Must have familiarity with basic programming constructs such as loops, if/else statements. The class will use C as the reference syntax/language for compilation, but there is very limited use of C-specific elements such as pointers (e.g. char ** argv).
What Students Should Bring
- Students should bring a laptop capable of running a 64 bit version of Windows as specified below, with at least 4GB of RAM, so it can comfortably run the provided Linux virtual machine.
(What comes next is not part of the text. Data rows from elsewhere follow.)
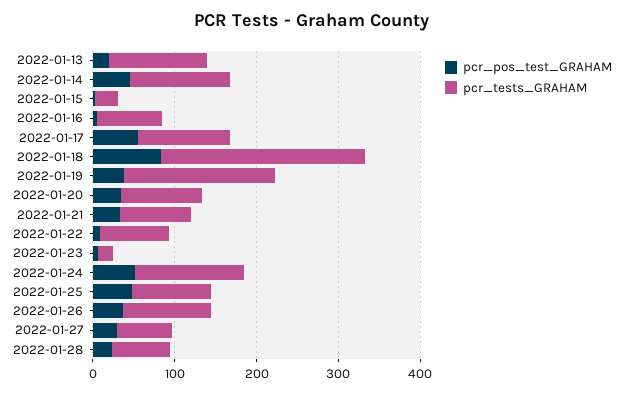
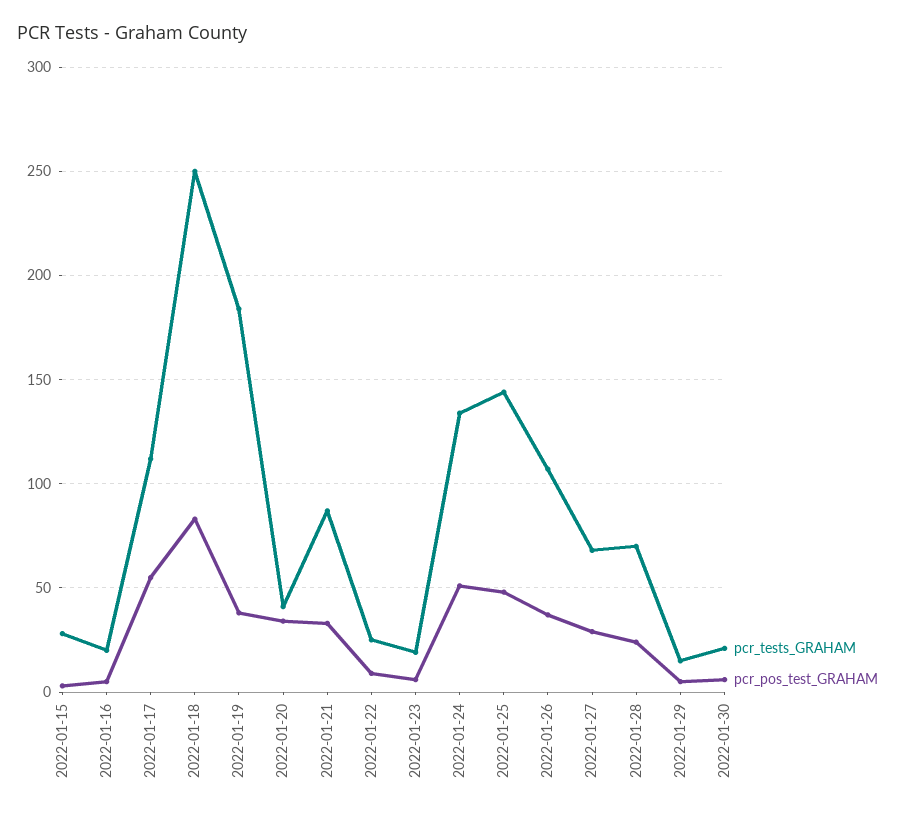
pcr_pos_test_GRAHAM, 2022-01-13: 20 -> none
pcr_tests_GRAHAM, 2022-01-13: 120 -> none
pcr_pos_test_GRAHAM, 2022-01-14: 40 -> none
pcr_tests_GRAHAM, 2022-01-14: 120 -> none
pcr_tests_GRAHAM, 2022-01-16: 80 -> 20
pcr_tests_GRAHAM, 2022-01-20: 100 -> 40
pcr_tests_GRAHAM, 2022-01-22: 80 -> 25
pcr_tests_GRAHAM, 2022-01-25: 100 -> 145
pcr_tests_GRAHAM, 2022-01-29: none -> 15
pcr_pos_test_GRAHAM, 2022-01-29: none -> 5
pcr_tests_GRAHAM, 2022-01-30: none -> 20
pcr_pos_test_GRAHAM, 2022-01-30: none -> 5

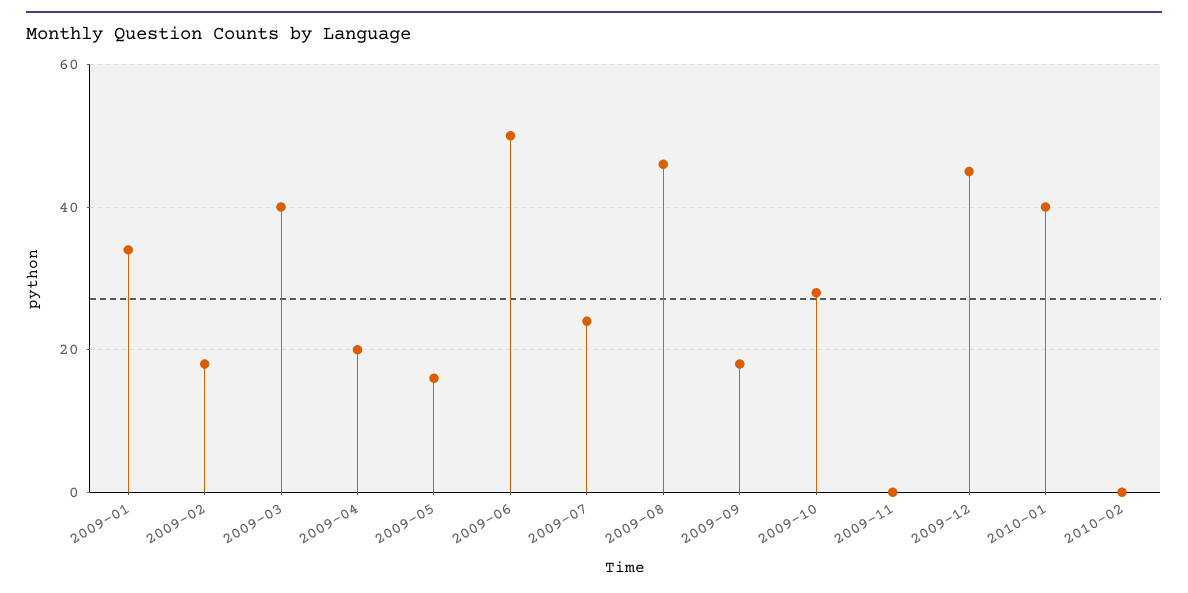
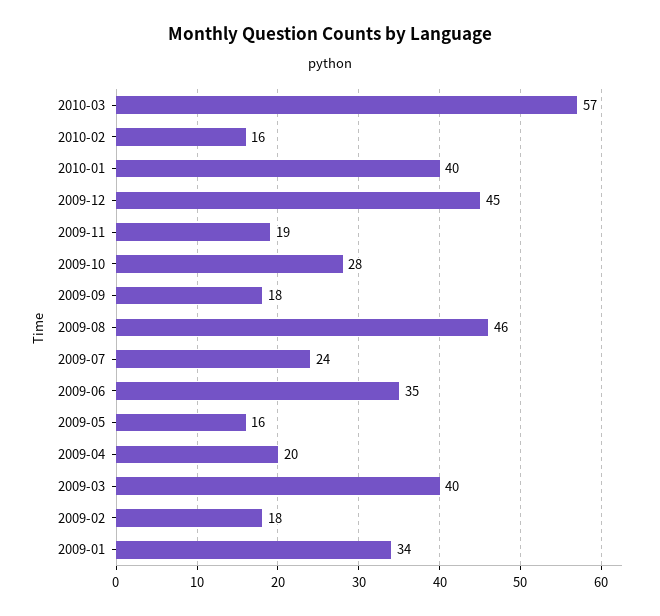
2009-06: 50 -> 35
2009-11: 0 -> 19
2010-02: 0 -> 16
2010-03: none -> 57

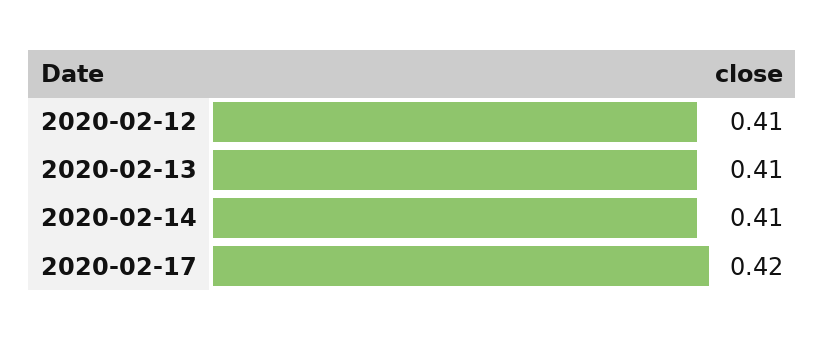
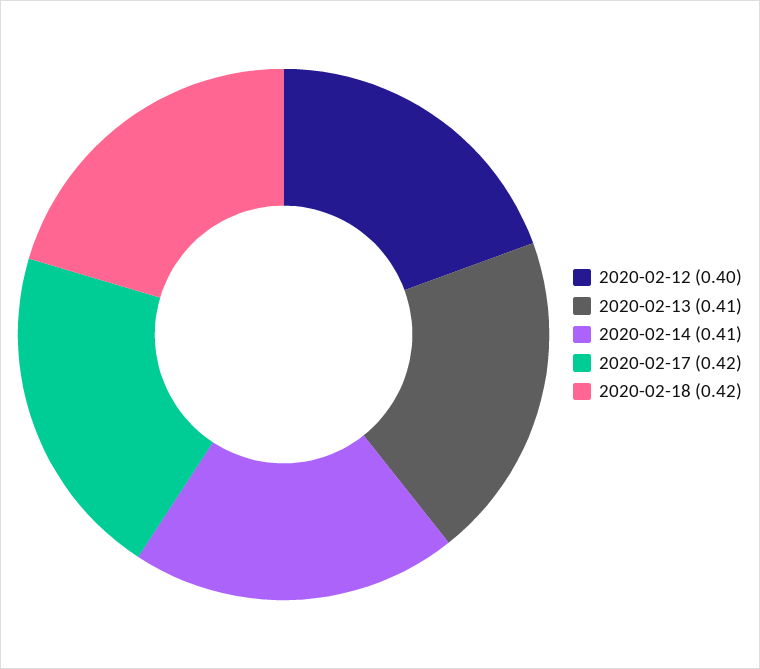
2020-02-12: 0.41 -> 0.4
2020-02-18: none -> 0.42

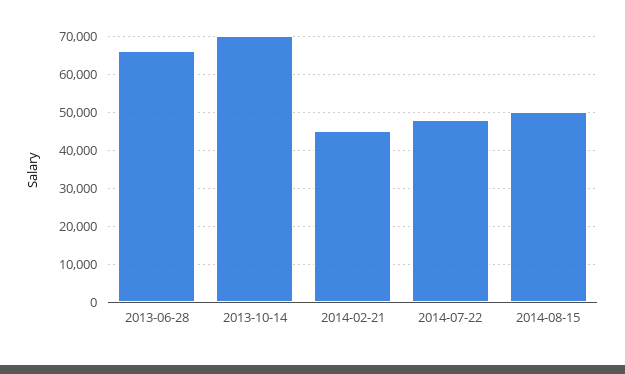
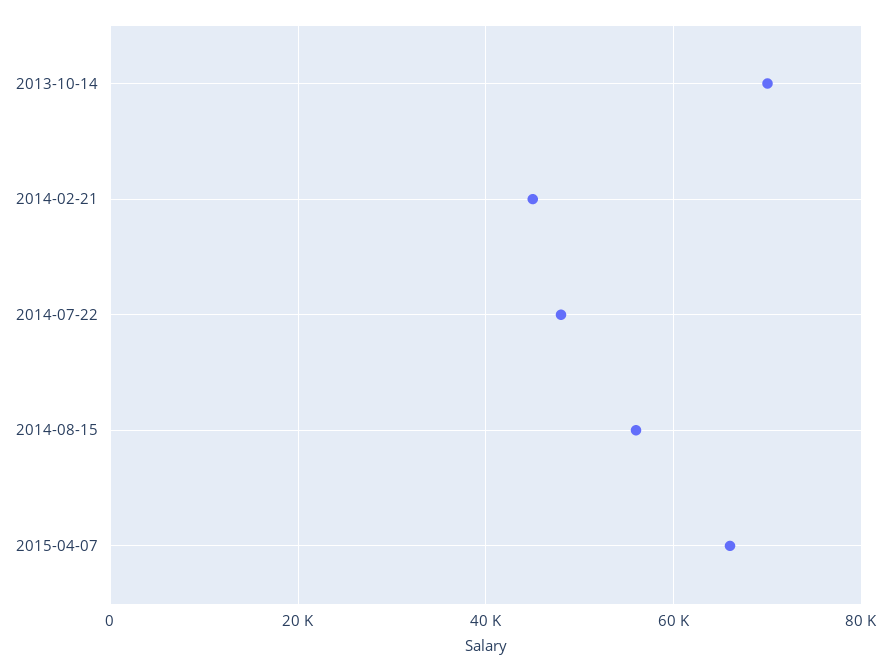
2013-06-28: 66000 -> none
2014-08-15: 50000 -> 56000
2015-04-07: none -> 66000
- Windows 7 or Windows 8 64 bit OS
- Microsoft Visual C++ Express 2012
- VMWare Player or VMWare Workstation (for running a provided Linux VM)
What Students Will Be Provided With
Windows software necessary for compiling, disassembling, and debugging. A VMWare Linux virtual machine with all necessary software installed. A soft copy of the slides.
Xeno Kovah has a BS in CS from UMN, and an MS in security from CMU, which he attended through the National Science Foundation Scholarship for Service (aka CyberCorps) program. He co-founded LegbaCore in 2015 with Corey Kallenberg to bring their knowledge of low level OS/VMM/SMM/BIOS security to a wider audience. He is a little bit broke in the brain in that way that makes him enjoy collecting things. Most recently he has been collecting conference speaking credits. He has presented at BlackHat USA/EUR, IEEE S&P, ACM CCS, Defcon, CanSecWest, PacSec, Hack in the Box KUL, Microsoft BlueHat, Shmoocon, Hack.lu, NoSuchCon, SummerCon, ToorCon, DeepSec, VirusBulletin, MIRCon, AusCERT, Trusted Infrastructure Workshop, NIST NICE Workshop, DOD Information Assurance Symposium, and MTEM. His joint work has also been presented by his colleagues at Syscan, EkoParty, Hack in the Box AMS, Hack in Paris, Sec-T, SecTor, Source Boston, and Breakpoint/Ruxcon.